Professional Help with Your Computer May Be Cheaper Than You Think

Professional Help with Your Computer May Be Cheaper Than You Think by D. David Dugan

 We all deal with them, those little computer problems that aren’t quite big enough to warrant a call to the Computer Guy.  You know, like every once in a while your camera won’t transfer its pictures the right way.  Or like the times when all of a sudden your computer shuts down for no apparent reason and with no warning whatsoever.  Don’t forget those odd “Run Time Errors” with the crazy numbers in them.  I love those.

The worst part is, you could probably fix some of these things yourself if you just had a little help or guidance.  Calling a professional, while sometimes necessary, can be both a greater inconvenience and of course a greater cost.  It may take forever to contact them, and when you do get in touch with the help desk, they always make you reboot the thing twelve times before you get any real advice.

Let me be clear on a couple things before we continue.  First, I am a professional computer technician and have been working in the industry for over 15 years.  There are numerous occasions where a professional is needed to help with or repair your PC.  It is often my advice to have your system evaluated at least one every three months.  On top of that, there are many things a novice should not try on their PC for fear of causing more harm than good.  Not everything is this way though.

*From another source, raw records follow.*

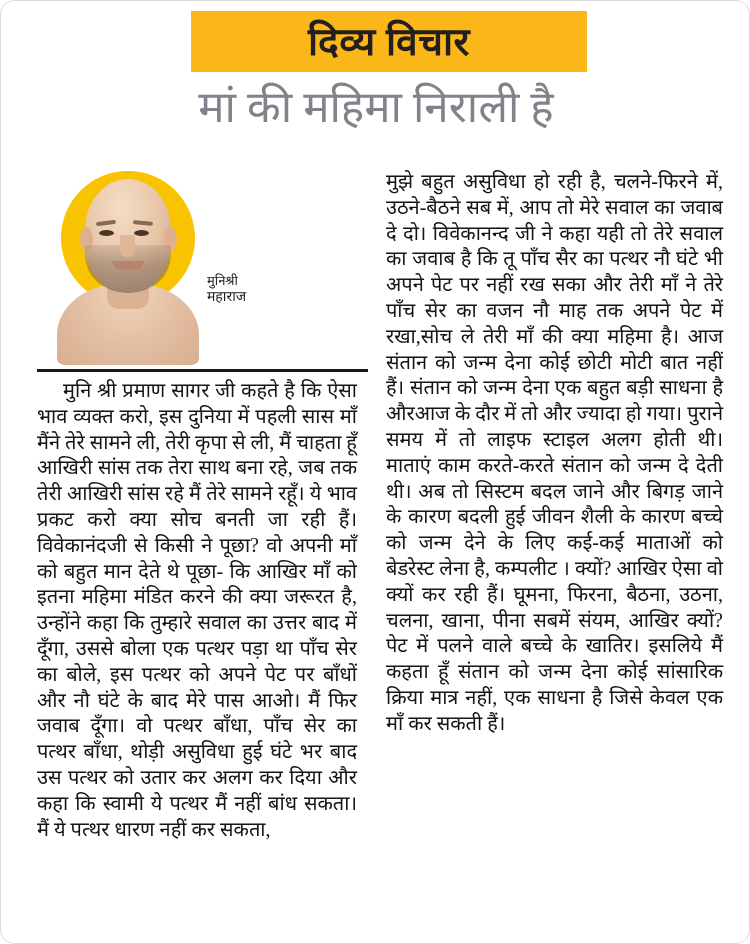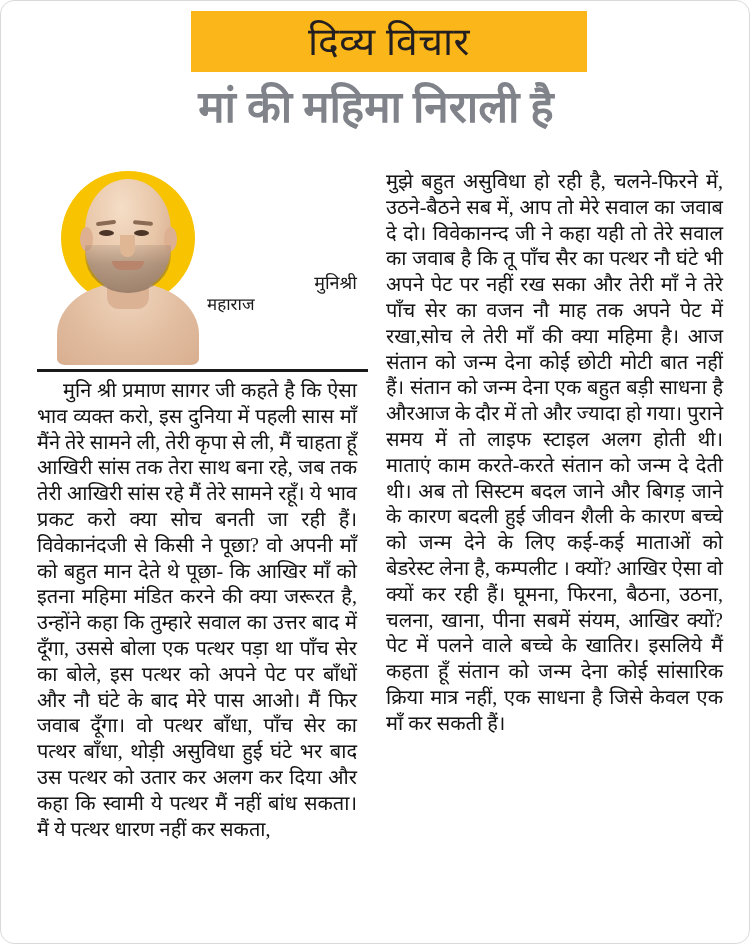"दिव्य विचार" .masthead-text { font-weight: normal -> bold }
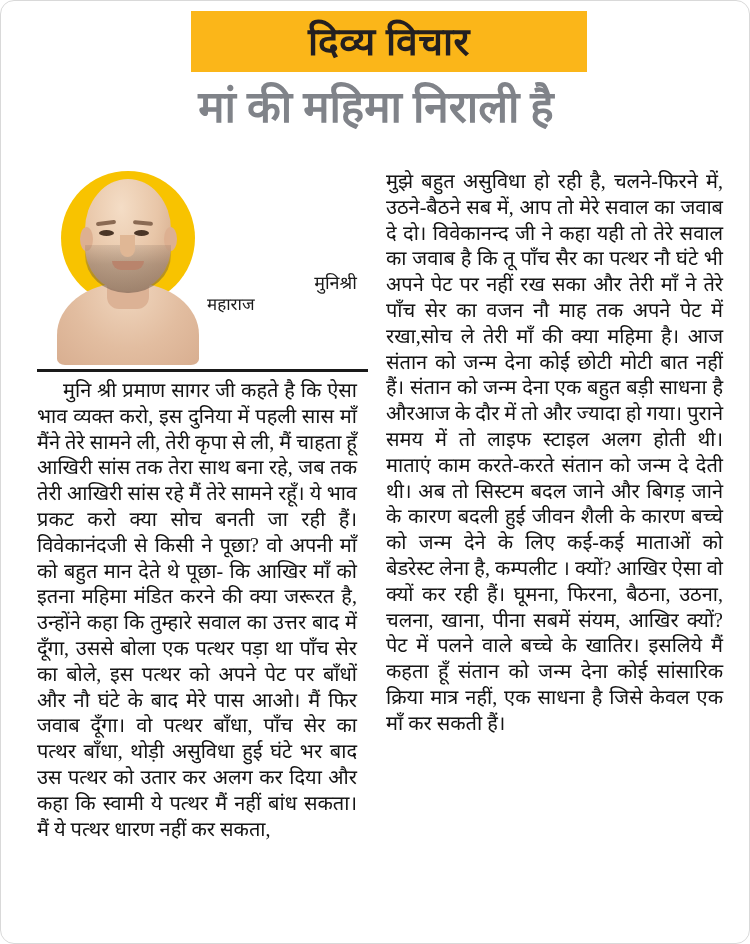"मां की महिमा निराली है" .headline { font-weight: bold -> normal }
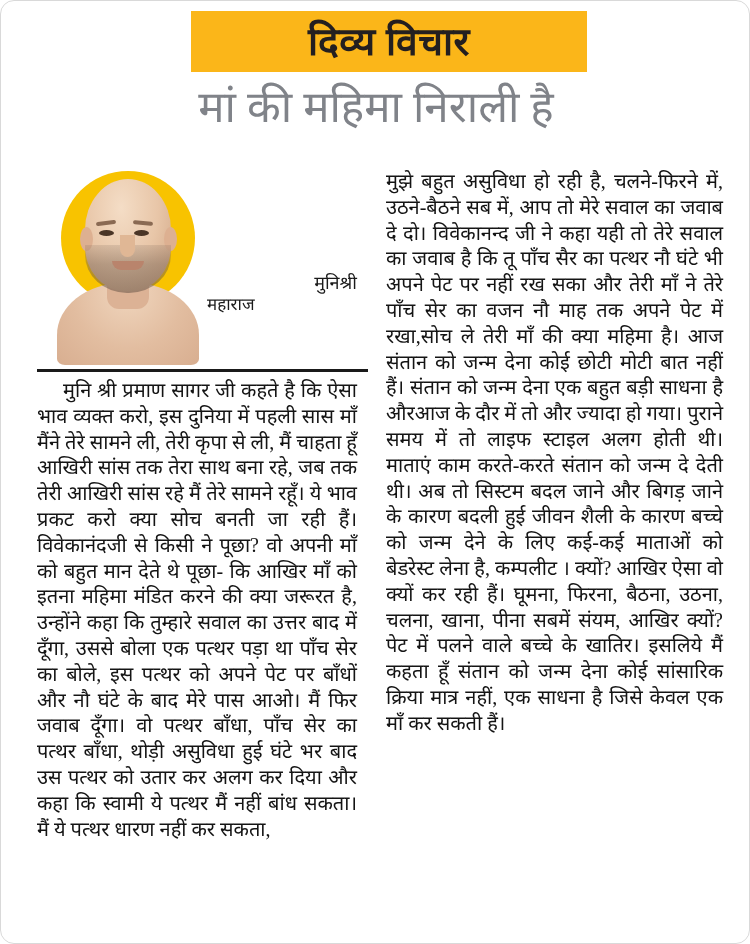"मुनिश्री" .cap-line-1 { font-size: 18px -> 13px; text-align: right -> none }
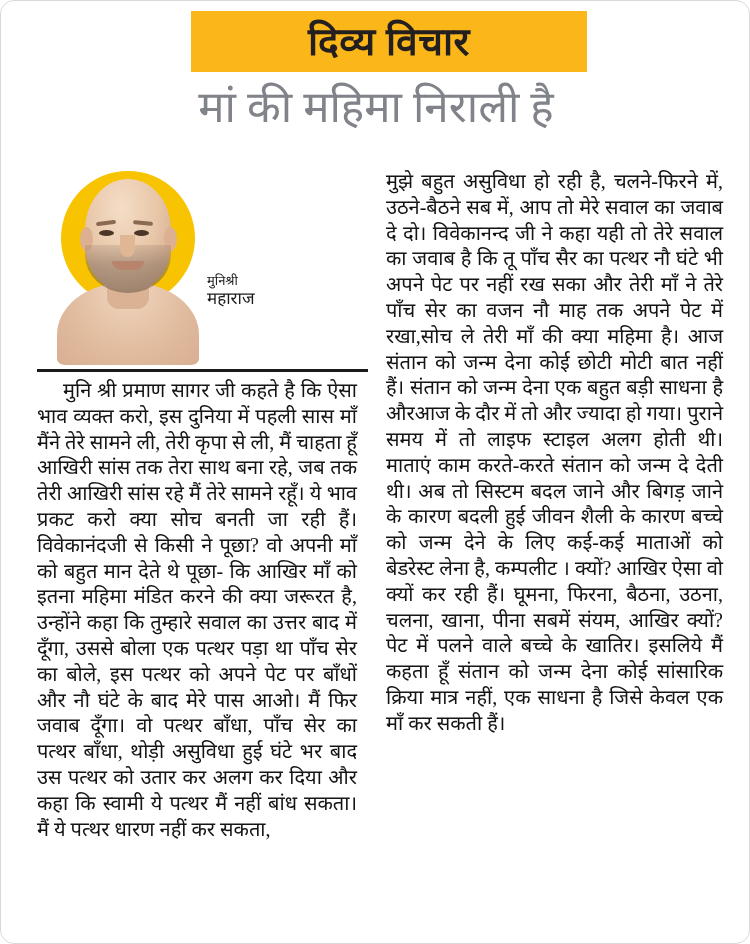"महाराज" .cap-line-3 { font-family: none -> Liberation Mono, monospace; font-size: 17px -> 14px }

I’ve said it before and I’ll say it again.  Your best way to help maintain your computer is by staying informed and educated.  I’m not suggesting everyone run out and get a Computer Science degree, but I am suggesting you use some of the top notch free resources that are available to you.  The largest these days is of course the internet.

Don’t get nervous yet, I’m not suggesting you look up some super hi-tech article and study it until you know it inside and out.  You don’t have to.  The net is full of people who already understand these things and are more than willing to pass some of that understanding on to you.  They do this in forums.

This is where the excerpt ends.